A dix-huit ans, je tombais amoureux d'une jeune fille, avec qui je formais un couple pendant deux ans et demi, avant qu'elle ne me quitte pour un autre. Dans mes vieux papiers, j'ai retrouvé ce brouillon de message datant de mes vingt-et-un ans, que je comptais envoyer à mon rival, avant de me dégonfler, et que j'ai eu envie de recopier ici... Les maladresses, les références ridicules et le ton sont d'origine.
Monsieur,
je n'ai pas l'heur de vous connaître personnellement mais mon patronyme vous renseigne sans doute suffisamment. Vous m'avez offensé en séduisant et embrassant celle auprès de qui vous aviez passé, avec mon consentement, des vacances en Italie. Je vous écris pour vous provoquer en duel, veuillez considérer ce mail comme le coup de gant que j'aurais du vous asséner, en m'excusant pour ce manquement à l'élégance (qui ne vous choquera sans doute pas néanmoins). Étant l'offensé, je devrais disposer du choix des armes, mais je suis prêt à vous le laisser. L'arme à feu me paraît déconseillée car je ne suis pas un inconscient, et que vous ne l'êtes sans doute pas non plus (quoique ce type d'armes serait davantage envisageable s'il était possible de se procurer les pistolets qu'utilisaient les gentilshommes du XVIIIe siècle, voyez par exemple le film Ridicule. Je dispose chez moi d'un fleuret mais l'arme est à la fois trop inoffensive et potentiellement létale. Dans ces conditions, je préconise la boxe anglaise. Vous êtes libre de proposer autre chose, en évitant des expédients qui, quoique divertissant, nous déshonoreraient tous deux (ping-pong, monopoly, scrabble etc.).

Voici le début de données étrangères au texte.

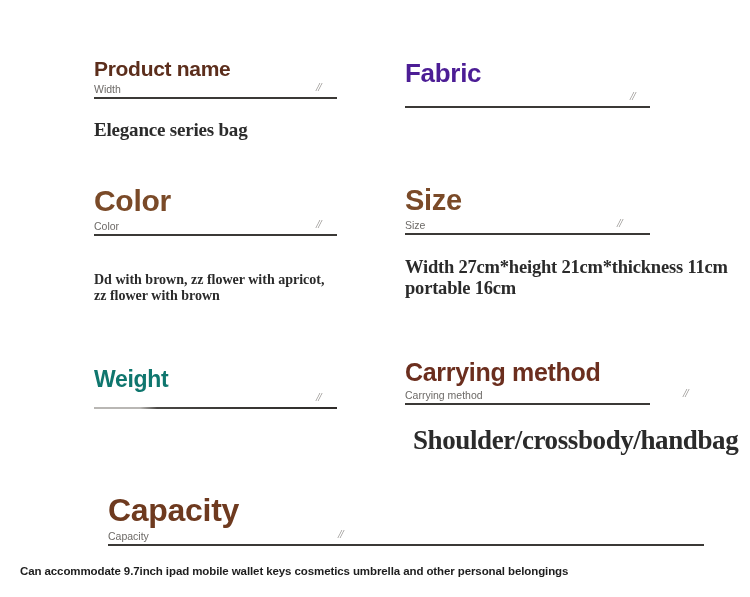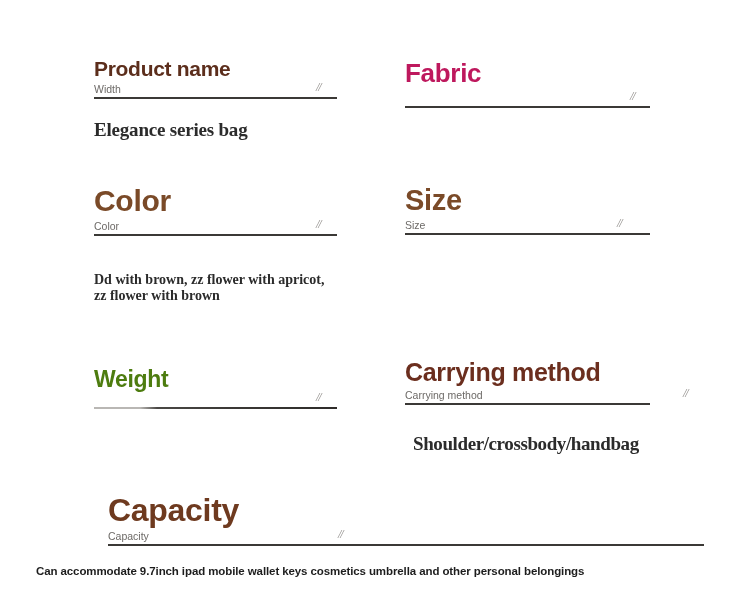--- a/index.html
+++ b/index.html
@@ -79,49 +79,49 @@
   
   #field-product-name { left: 94px;  top: 58px;  width: 243px; }
   #field-fabric       { left: 405px; top: 60px;  width: 245px; }
   #field-color        { left: 94px;  top: 186px; width: 243px; }
   #field-size         { left: 405px; top: 186px; width: 245px; }
   #field-weight       { left: 94px;  top: 368px; width: 243px; }
   #field-carrying     { left: 405px; top: 360px; width: 245px; }
   #field-capacity     { left: 108px;  top: 494px; width: 596px; }
 
   #field-product-name .f-head { font-size: 21px; color: #5c2e1c; }
-  #field-fabric       .f-head { font-size: 26px; color: #be185d; }
+  #field-fabric       .f-head { font-size: 26px; color: #4c1d95; }
   #field-color        .f-head { font-size: 30px; color: #7a4a28; }
   #field-size         .f-head { font-size: 29px; color: #7a4a28; }
-  #field-weight       .f-head { font-size: 23px; color: #4d7c0f; }
+  #field-weight       .f-head { font-size: 23px; color: #0f766e; }
   #field-carrying     .f-head { font-size: 25px; color: #6b2e1e; }
   #field-capacity     .f-head { font-size: 32px; color: #6e3a1f; }
 
   #field-product-name .f-slash,
   #field-color        .f-slash { left: 222px; }
   #field-weight       .f-slash { left: 222px; }
   #field-capacity     .f-slash { left: 230px; }
   #field-fabric       .f-slash { left: 225px; }
   #field-size         .f-slash { left: 212px; }
   #field-carrying     .f-slash { left: 278px; }
 
   
   #field-fabric .f-sub-row { height: 17px; }
   #field-weight .f-sub-row { height: 13px; }
 
   .f-val.v-name     { font-size: 19px; margin-top: 20px; }
   .f-val.v-fabric   { font-size: 25px; margin-top: 15px; letter-spacing: -0.6px; }
   .f-val.v-color    { font-size: 14px; margin-top: 36px; letter-spacing: 0; }
   .f-val.v-size     { font-size: 18.5px; margin-top: 22px; width: 336px; }
   .f-val.v-weight   { font-size: 18px;  margin-top: 16px; font-weight: normal; }
-  .f-val.v-carrying { font-size: 19px;  margin-top: 28px; margin-left: 8px; letter-spacing: -0.4px; }
+  .f-val.v-carrying { font-size: 27px;  margin-top: 20px; margin-left: 8px; letter-spacing: -0.4px; }
 
   #footnote {
     position: absolute;
-    left: 36px;
+    left: 20px;
     top: 566px;
     width: 690px;
     font-size: 11.5px;
     font-weight: bold;
     color: #1d1d1d;
     letter-spacing: -0.1px;
     line-height: 1;
     white-space: nowrap;
   }
 </style>
@@ -159,20 +159,21 @@
     <div class="f-val v-color">Dd with brown, zz flower with apricot, zz flower with brown</div>
   </div>
 
   <div class="field" id="field-size">
     <div class="f-head">Size</div>
     <div class="f-sub-row">
       <span class="f-sub">Size</span>
       <span class="f-slash">//</span>
     </div>
     <div class="f-rule"></div>
+    <div class="f-val v-size">Width 27cm*height 21cm*thickness 11cm portable 16cm</div>
   </div>
 
   <div class="field" id="field-weight">
     <div class="f-head">Weight</div>
     <div class="f-sub-row">
       <span class="f-sub"></span>
       <span class="f-slash">//</span>
     </div>
     <div class="f-rule grad"></div>
   </div>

En ces temps où tout s'achète, où les marchands tiennent le haut du pavé et interdisent la violence aux êtres qui acceptent de croupir dans le mépris des puissants, ma demande risque de vous sembler incongrue. Je tiens donc à en préciser les modalités, qui suivront, autant que possible, les canons chevaleresques. Vous pouvez vous documentez. Je vous conseille, en plus du film susnommé, le très bon Mon oncle benjamin ainsi qu'une quelconque version des Trois mousquetaires (que, si vous savez lire autre chose que le jargon anglicisant des commerciaux, vous pouvez même consulter en livre, première partie "l'arrivée à Paris").
Un duel comprend un certain nombre de règles sur lesquels il convient de s'accorder. Techniquement, je vous convie à un "duel d'honneur". Il ne s'agit pas pour moi de ruer dans les brancards, de vous "casser la gueule" en petit-bourgeois mal élevé. Je ne suis pas non plus en train de vous proposer un moyen de choisir qui de nous deux "mérite" celle que vous m'avez prise, elle est actuellement avec vous et je ne cherche qu'à conserver mon honneur.
Vous n’avez plus qu’à vous choisir deux témoins, j’ai déjà les miens. Pour ce qui est du lieu, je suggère soit le parc de l’enfant Jésus à Douai, soit le petit coin en bord de Deûle, entre Lille et Lambersart (près du domicile de votre nouvelle petite amie), entre deux monticules pyramidaux de terre, couverts d’herbe et parfois de fleurs.
Je vous invite à me répondre, ou tout au moins à me donner un accusé de réception si vous ne souhaitez pas me voir me changer en redoutable "spammeur" qui vous enverrait inlassablement la même chose. Sachez, pour finir cette missive, que si vous refusez ce que je vous propose vous n'entendrez plus parler de moi, je ne chercherai pas à vous voir et vous considérerai comme déshonoré. Sachez que l'honneur s'éprouve, Monsieur, et qu'une fois perdu, il est bien difficile de le recouvrer.